I do have a bit of a nit to pick, though. Though line 256 (pre-patch
numbering) DOES throw an exception, the read method did NOT throw an
exception since it was caught internally; you can prove this to yourself by
removing the "throws" clause from the method signature (again, using the
code prior to the patch, of course) and see that it compiles without error.
Since IOException and its subclasses are checked exceptions, the method
would need the "throws" clause if it actually threw the exception. Indeed,
the patched version now does require the "throws" clause for IOException.

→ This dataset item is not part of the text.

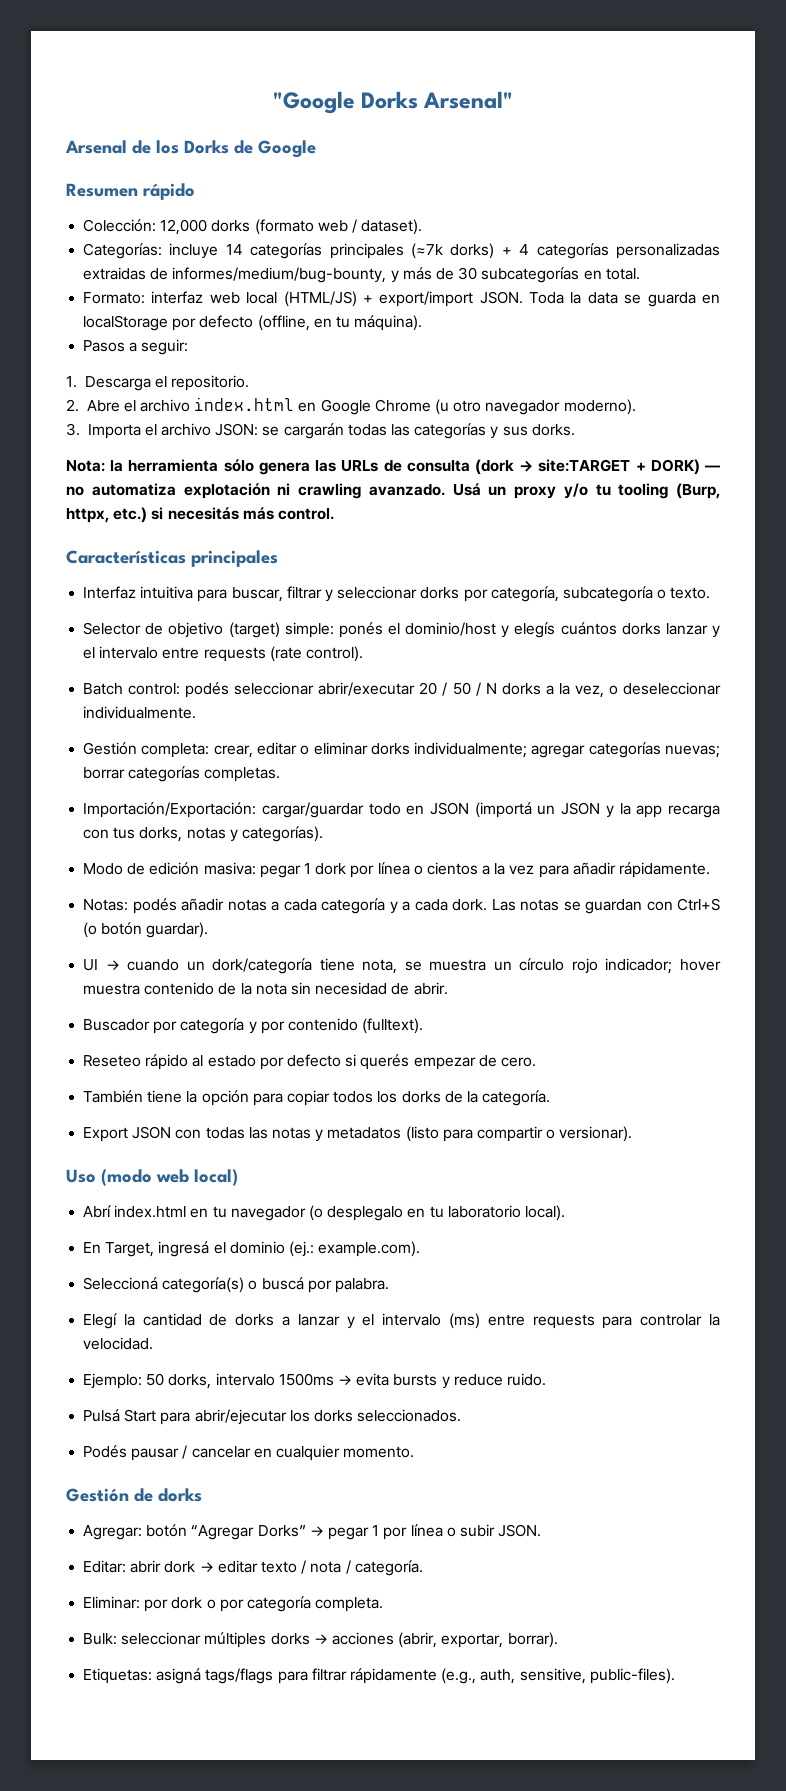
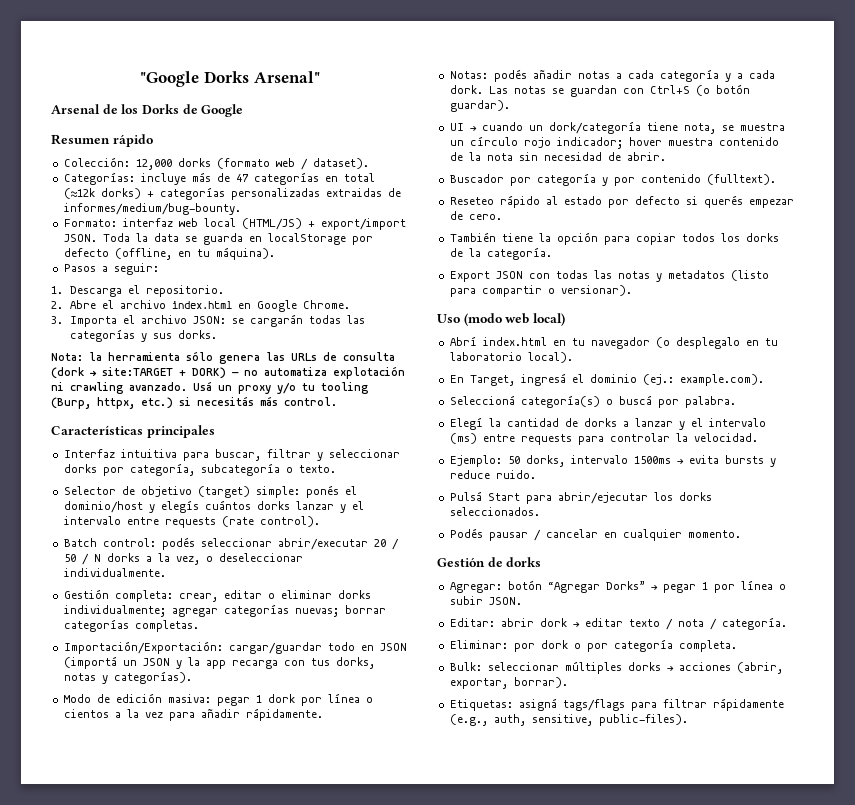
- Categorías: incluye 14 categorías principales (≈7k dorks) + 4 categorías personalizadas extraidas de informes/medium/bug-bounty, y más de 30 subcategorías en total.
+ Categorías: incluye más de 47 categorías en total (≈12k dorks) + categorías personalizadas extraidas de informes/medium/bug-bounty.
- 2. Abre el archivo index.html en Google Chrome (u otro navegador moderno).
+ 2. Abre el archivo index.html en Google Chrome.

The reason I quibble about this (besides having mild OCD) is that there
actually are other places in the MASON code where exceptions are not
propagated up to the caller. Some of those are, I think, probably for the
best, but I think that some should be re-examined and similarly updated. I
understand that some people with legacy code may be relying on the engine to
continue running when certain exceptions are thrown, but I think it would be
better practice to make the programmer explicitly catch an exception and
consciously decide if s/he wants the program to continue or bail out. The
primary difficulty for legacy code will be for people who need their
simulations to run with underlying exceptions firing off -- I can't think of
any case where I haven't wanted to fix the problem causing the exception,
but there may be some, such as "if the configuration file wasn't found, I
want the simulation to continue with default parameters." There may also be
cases where checked exceptions were being hidden, which will require legacy
code to be patched with try/catch blocks around such calls, but I'm hoping
there aren't actually any cases like that lurking about. If there are, such
cases can be examined for the usefulness of suppressing the exception.
Alternatively, the checked exception could be suppressed while still
maintaining the principle of propagation by throwing an unchecked exception
instead of the original exception (not ideal, but perhaps a compromise, if
needed).

Best,
Matt L. Miller
UCDavis

On Wed, 13 Mar 2013 17:48:48 -0400, Mark Coletti <[log in to unmask]> wrote:

>On Wed, Mar 6, 2013 at 6:30 PM, Matt L. Miller <[log in to unmask]> wrote:
>
>> While I was doing some failure-mode testing on some code that uses
>> GeoMASON,
>> I have noticed that ShapeFileImporter.read(URL, GeomVectorField, Bag,
>> Class)
>> has a problem with its exception handling.
>>
>> The method declares that it throws a FileNotFoundException; however, it
>> actually never does so -- the entire IO section is surrounded in a try ...
>>
>
>Actually, it does throw a FileNotFoundException:
>
>    250         try
>    251         {
>    252             FileInputStream shpFileInputStream = new
>FileInputStream(shpFile.getFile());
>    253
>    254             if (shpFileInputStream == null)
>    255             {
>    256                 throw new FileNotFoundException(shpFile.getFile());
>    257             }
>
>
>
>> catch that catches all IOExceptions and prints an error message, but does
>> NOT propagate the exception back up to the caller. Thus, you get an error
>> message on STDERR, but then your code continues blithely along.
>>
>> I would recommend either adding a
>>
>> throw e;
>>
>>
>You're right.  It's bad form to catch exceptions without propagating them.
> I've committed changes whereby the exceptions are rethrown with
>appropriate changes to the function signatures.